Specifying an allocatable dummy argument is only interesting if there is 
some reason to allocate or deallocate memory for it. For the usual 
send/receive routines this is not an issue.  An actual argument with the 
allocatable attribute can be associated with an assumed-size dummy (i.e. 
what is currently done in f77-style interfaces).

> 
> I don't think that POINTER dummy arguments are relevant to MPI for
> choice arguments, though they could well be for MPI_Buffer_attach and
> MPI_Buffer_detach.  An implementation could use them for things like
> requests, but that's not a specification issue.

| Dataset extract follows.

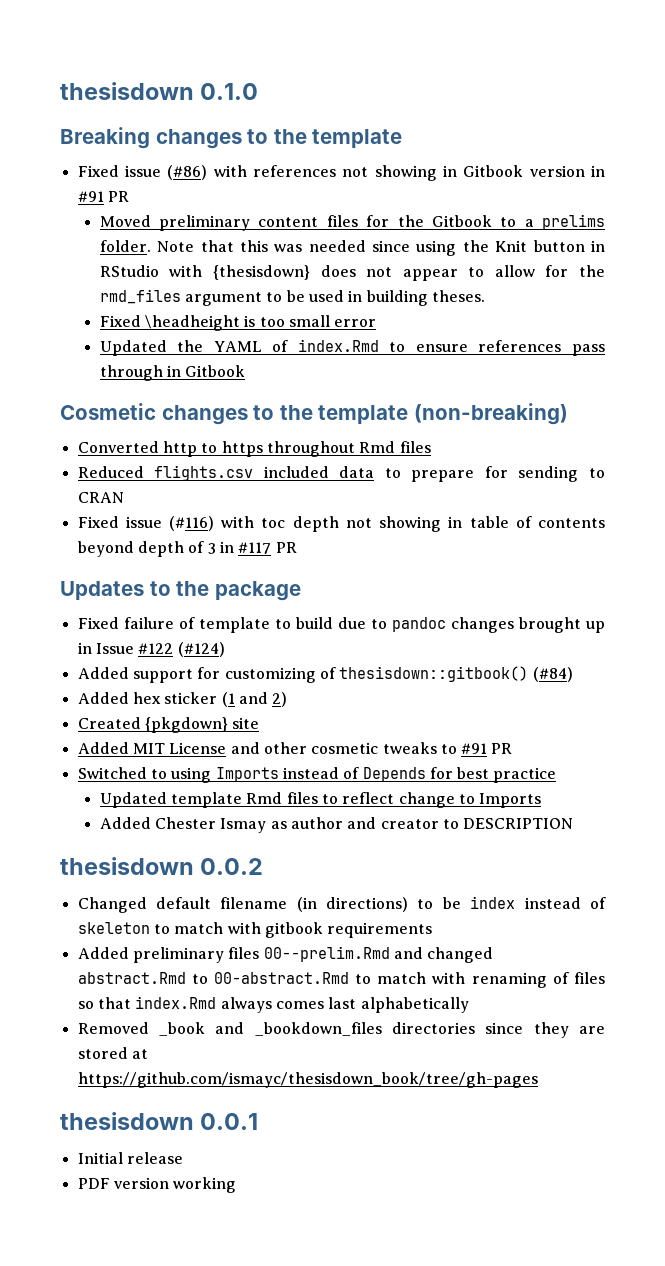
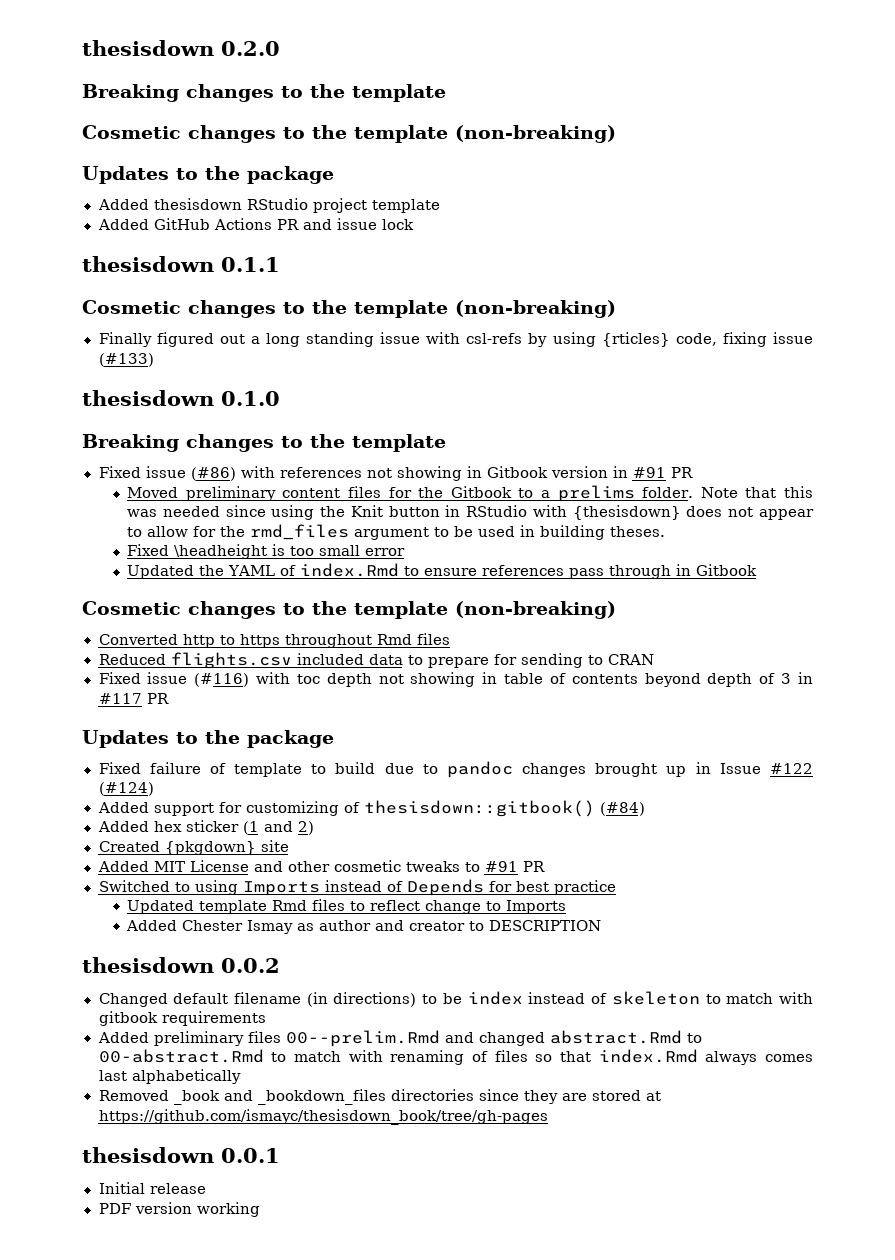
[60,82,194,100] thesisdown -> [82,40,280,56] [82,84,446,102] [82,125,616,143] [82,166,334,184] [97,198,440,213] [97,218,414,230] [82,256,280,272] [82,300,616,318] [98,332,813,347] [98,353,154,367] [82,390,214,406] thesisdown 0.2.0 // Breaking changes to the template // Cosmetic changes to the template (non-breaking) // Updates to the package // Added thesisdown RStudio project template // Added GitHub Actions PR and issue lock // thesisdown 0.1.1 // Cosmetic changes to the template (non-breaking) // Finally figured out a long standing issue with csl-refs by using {rticles} code, fixing issue (#133) // thesisdown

Specifying a dummy argument with the POINTER attribute is interesting if 
there is a reason to change the target of the pointer. If not, 
assumed-shape or assumed-rank are the preferred options - both allow for 
non-contiguous actual arguments without copy-in/copy-out, as is the case 
for POINTER.

> 
> Now to the big one.  They will continue to be able to use assumed-size
> or explicit-size dummy arguments, as in MPI 2.2, and that will continue to
> require a copy-in/copy-out for most implementations if passed an array
> section or assumed-shape array.  MPI currently uses assumed-size dummy
> arguments.  There's no change here.
> 
> But they will also be able to use an assumed-rank dummy argument, which
> will take an actual argument of any rank (and even a scalar), and pass a
> descriptor that describes its shape.  That will enable (but NOT require)
> all known implementations to avoid a copy-in/copy-out for array dummy
> arguments, but will NOT accept assumed-size actual arguments.  That's a
> significant problem, and MPI will need to consider it.
> 

The reason for rule against assumed-size actual arguments being 
associated with dummies that fall into category (3) is that the 
descriptor information includes the extents of each dimension and the 
upper bound of the rightmost dimension of an assumed-size array is not 
known.  However, an assumed-size actual argument (which is necessarily a 
dummy argument itself of the caller) is usually possible to avoid.  The 
issue is, again, the 'code-change-pain' threshold.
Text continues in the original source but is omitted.